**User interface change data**
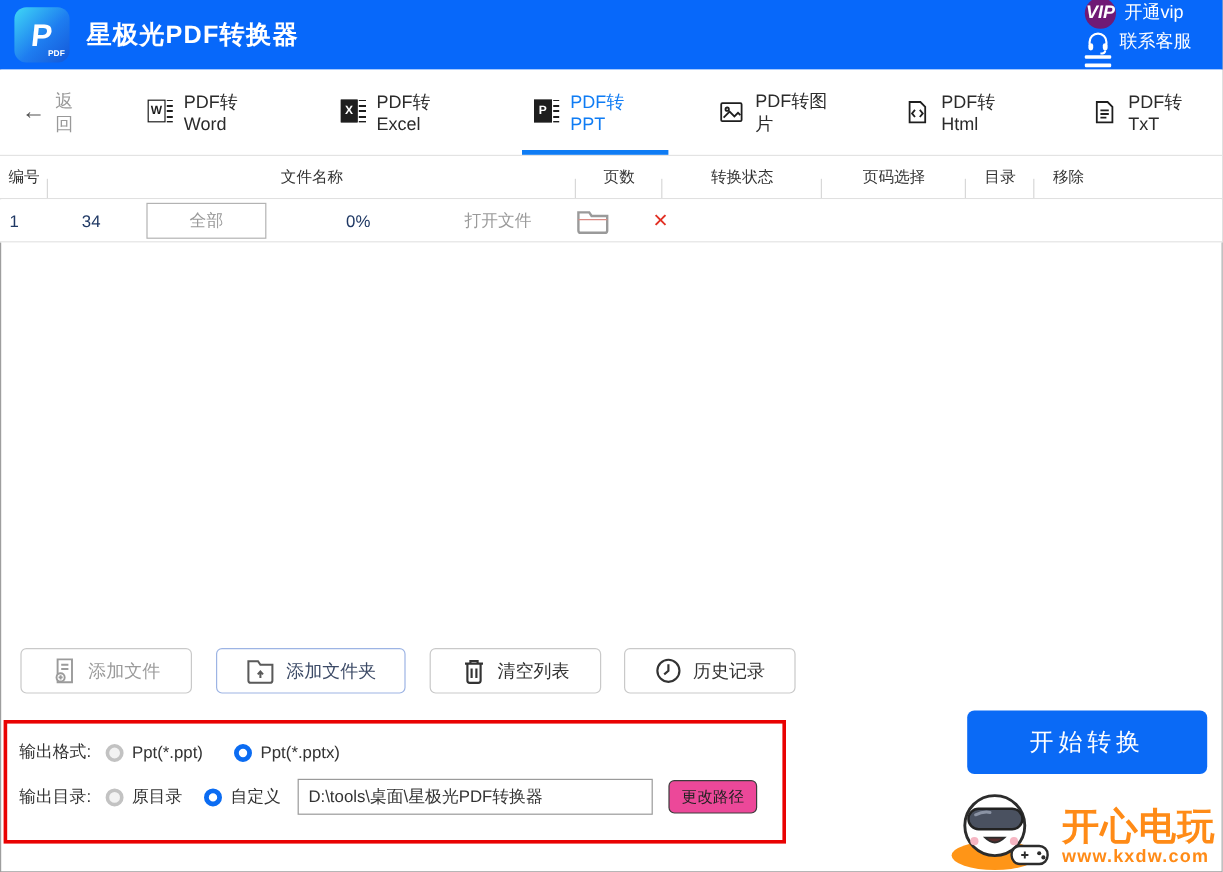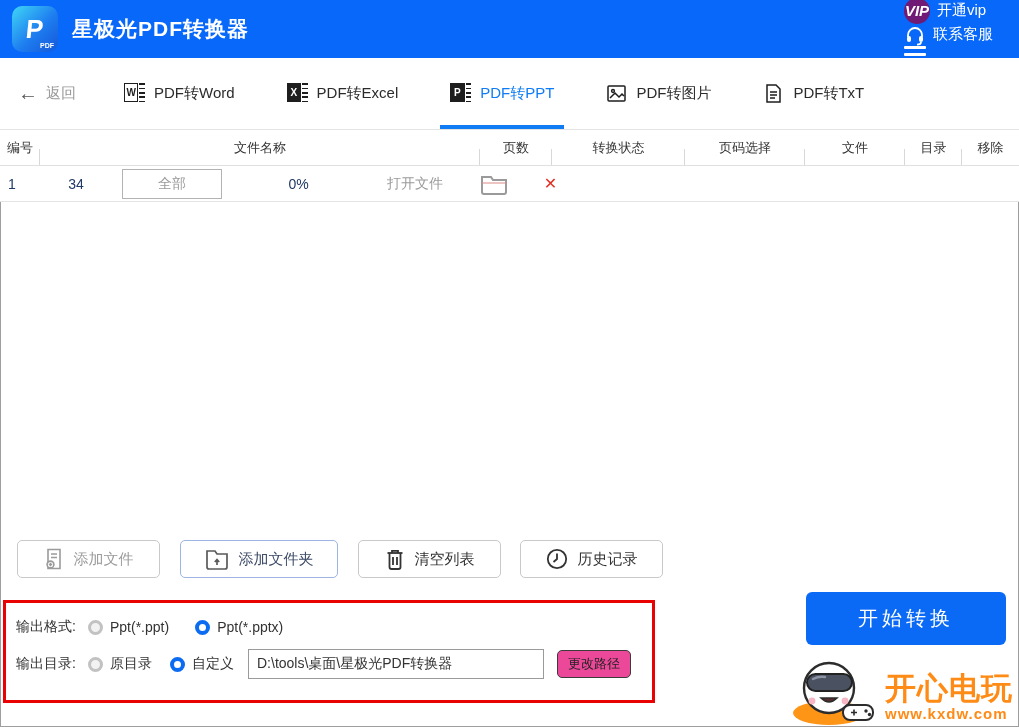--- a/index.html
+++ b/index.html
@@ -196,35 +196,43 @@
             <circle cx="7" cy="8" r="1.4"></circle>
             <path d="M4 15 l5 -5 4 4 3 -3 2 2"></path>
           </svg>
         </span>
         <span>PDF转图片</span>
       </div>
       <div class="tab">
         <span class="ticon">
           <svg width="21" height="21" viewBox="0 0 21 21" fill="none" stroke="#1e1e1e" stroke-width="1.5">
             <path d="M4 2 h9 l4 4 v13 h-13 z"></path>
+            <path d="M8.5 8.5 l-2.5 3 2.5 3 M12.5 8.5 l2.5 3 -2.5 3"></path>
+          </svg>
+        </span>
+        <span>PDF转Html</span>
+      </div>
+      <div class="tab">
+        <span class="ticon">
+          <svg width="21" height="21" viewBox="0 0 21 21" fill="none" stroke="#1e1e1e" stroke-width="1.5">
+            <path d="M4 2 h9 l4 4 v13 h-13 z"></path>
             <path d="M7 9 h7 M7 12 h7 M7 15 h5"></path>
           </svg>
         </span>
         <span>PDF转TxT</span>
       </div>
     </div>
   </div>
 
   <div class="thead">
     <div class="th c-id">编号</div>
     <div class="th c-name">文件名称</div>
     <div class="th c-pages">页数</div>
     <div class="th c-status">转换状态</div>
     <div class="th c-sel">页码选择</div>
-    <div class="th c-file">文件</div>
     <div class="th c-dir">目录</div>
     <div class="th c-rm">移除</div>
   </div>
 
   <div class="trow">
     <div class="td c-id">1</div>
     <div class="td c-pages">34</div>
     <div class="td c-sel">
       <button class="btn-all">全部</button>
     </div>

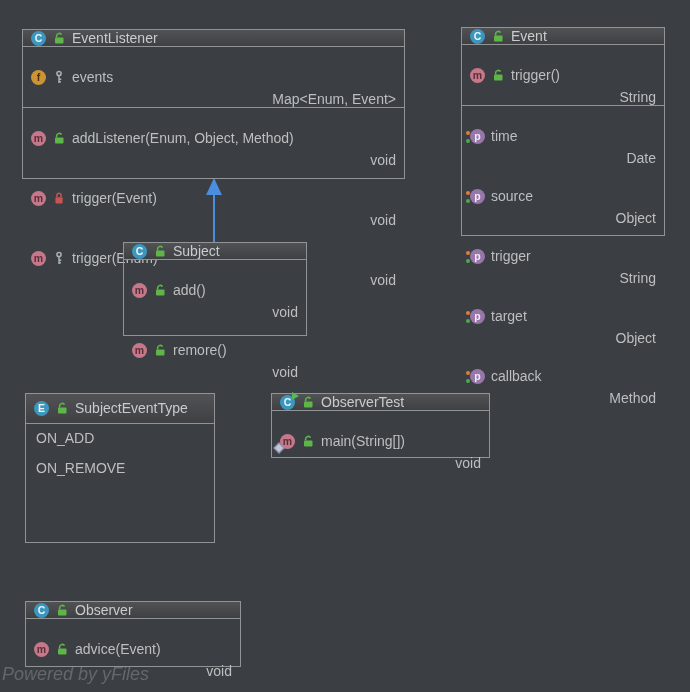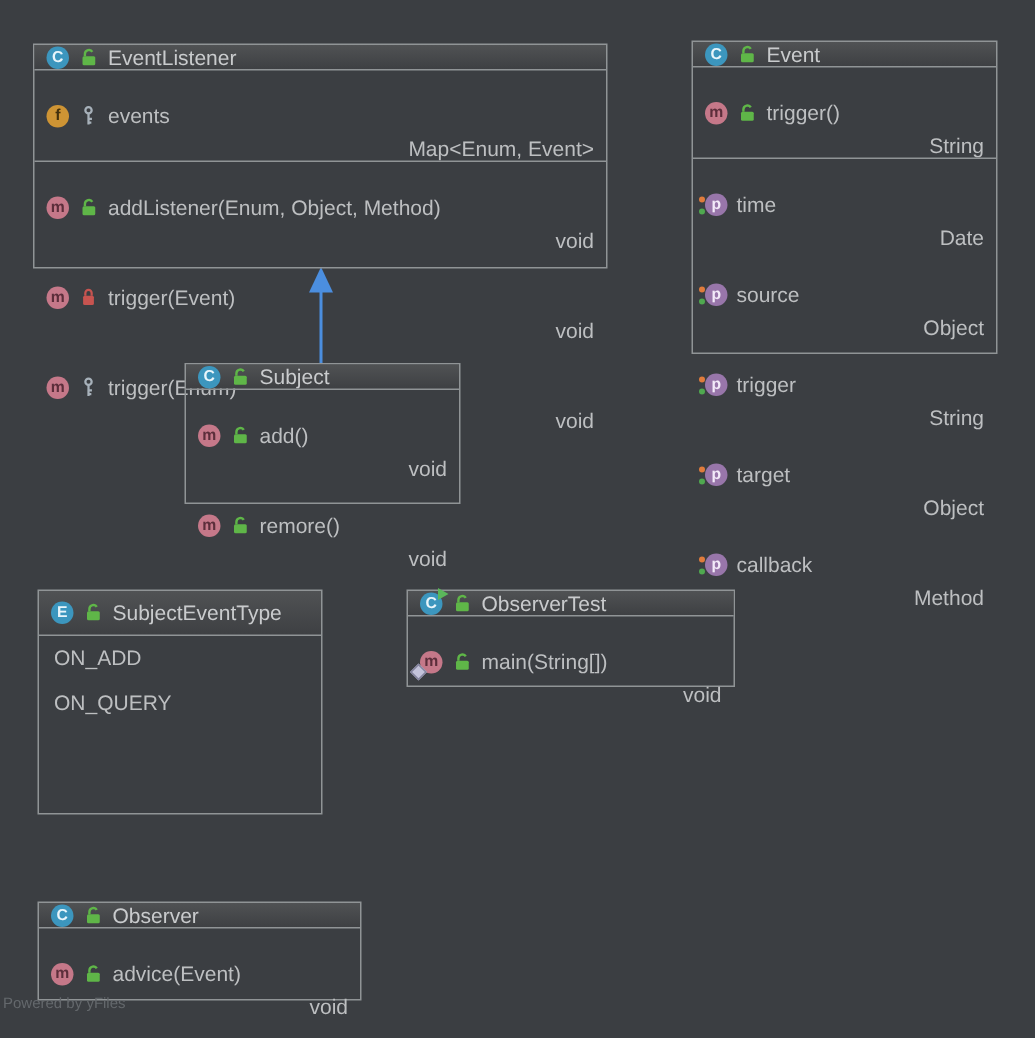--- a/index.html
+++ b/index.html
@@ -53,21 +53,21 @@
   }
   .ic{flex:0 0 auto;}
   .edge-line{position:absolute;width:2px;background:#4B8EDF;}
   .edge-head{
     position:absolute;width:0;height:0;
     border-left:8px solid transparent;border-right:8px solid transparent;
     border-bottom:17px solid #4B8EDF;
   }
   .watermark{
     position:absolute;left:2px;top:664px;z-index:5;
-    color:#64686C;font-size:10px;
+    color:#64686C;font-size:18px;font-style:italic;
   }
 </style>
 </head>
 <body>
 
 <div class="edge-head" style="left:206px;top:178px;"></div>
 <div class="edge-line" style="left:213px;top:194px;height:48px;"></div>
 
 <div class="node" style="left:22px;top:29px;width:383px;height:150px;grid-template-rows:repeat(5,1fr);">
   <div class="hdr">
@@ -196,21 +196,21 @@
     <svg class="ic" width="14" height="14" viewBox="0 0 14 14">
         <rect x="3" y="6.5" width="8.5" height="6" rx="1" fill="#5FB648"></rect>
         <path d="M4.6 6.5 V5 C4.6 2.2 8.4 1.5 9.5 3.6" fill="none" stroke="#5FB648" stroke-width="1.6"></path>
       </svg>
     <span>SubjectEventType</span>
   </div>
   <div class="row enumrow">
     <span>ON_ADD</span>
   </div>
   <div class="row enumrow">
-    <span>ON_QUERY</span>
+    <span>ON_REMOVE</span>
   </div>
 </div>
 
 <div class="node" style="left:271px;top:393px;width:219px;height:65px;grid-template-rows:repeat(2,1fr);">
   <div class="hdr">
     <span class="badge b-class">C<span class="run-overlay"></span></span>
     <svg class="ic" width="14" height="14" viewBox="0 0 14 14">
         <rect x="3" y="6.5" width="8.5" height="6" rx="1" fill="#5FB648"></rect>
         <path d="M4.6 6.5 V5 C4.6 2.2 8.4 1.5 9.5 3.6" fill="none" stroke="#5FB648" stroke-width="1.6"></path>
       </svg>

...

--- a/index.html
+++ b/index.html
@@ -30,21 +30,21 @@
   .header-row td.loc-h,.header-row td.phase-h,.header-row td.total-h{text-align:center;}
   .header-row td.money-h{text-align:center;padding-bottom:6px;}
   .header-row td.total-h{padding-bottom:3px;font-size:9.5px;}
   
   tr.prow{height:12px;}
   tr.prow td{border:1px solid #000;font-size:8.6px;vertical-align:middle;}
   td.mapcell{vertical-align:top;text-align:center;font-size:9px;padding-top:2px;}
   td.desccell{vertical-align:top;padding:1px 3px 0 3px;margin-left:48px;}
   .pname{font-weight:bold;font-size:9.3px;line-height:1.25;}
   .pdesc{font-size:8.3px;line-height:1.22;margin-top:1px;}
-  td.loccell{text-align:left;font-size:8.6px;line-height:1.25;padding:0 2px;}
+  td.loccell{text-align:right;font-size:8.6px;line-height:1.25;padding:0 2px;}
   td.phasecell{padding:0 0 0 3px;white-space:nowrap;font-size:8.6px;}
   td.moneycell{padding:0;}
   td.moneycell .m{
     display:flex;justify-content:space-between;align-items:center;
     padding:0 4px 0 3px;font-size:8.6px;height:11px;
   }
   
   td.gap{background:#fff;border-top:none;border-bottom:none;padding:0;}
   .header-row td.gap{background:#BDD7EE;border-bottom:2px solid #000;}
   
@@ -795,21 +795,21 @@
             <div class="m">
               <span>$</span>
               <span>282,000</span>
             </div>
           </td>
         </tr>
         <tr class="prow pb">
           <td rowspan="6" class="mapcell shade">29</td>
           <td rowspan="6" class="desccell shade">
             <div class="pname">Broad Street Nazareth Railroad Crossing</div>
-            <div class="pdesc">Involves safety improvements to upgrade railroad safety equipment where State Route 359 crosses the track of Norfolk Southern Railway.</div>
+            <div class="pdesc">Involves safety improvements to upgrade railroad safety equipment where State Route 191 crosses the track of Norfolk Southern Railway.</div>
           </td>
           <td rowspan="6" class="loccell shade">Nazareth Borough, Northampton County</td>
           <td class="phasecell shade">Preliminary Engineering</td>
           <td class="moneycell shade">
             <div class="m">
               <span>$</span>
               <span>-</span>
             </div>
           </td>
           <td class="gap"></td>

**PROBLEM DETAILS**
Scan the entries above and show each line that contains the word "left".

**ANSWER TO THIS PROBLEM**
     border-left:8px solid transparent;border-right:8px solid transparent;
     position:absolute;left:2px;top:664px;z-index:5;
 <div class="edge-head" style="left:206px;top:178px;"></div>
 <div class="edge-line" style="left:213px;top:194px;height:48px;"></div>
 <div class="node" style="left:22px;top:29px;width:383px;height:150px;grid-template-rows:repeat(5,1fr);">
 <div class="node" style="left:271px;top:393px;width:219px;height:65px;grid-template-rows:repeat(2,1fr);">
   td.desccell{vertical-align:top;padding:1px 3px 0 3px;margin-left:48px;}
-  td.loccell{text-align:left;font-size:8.6px;line-height:1.25;padding:0 2px;}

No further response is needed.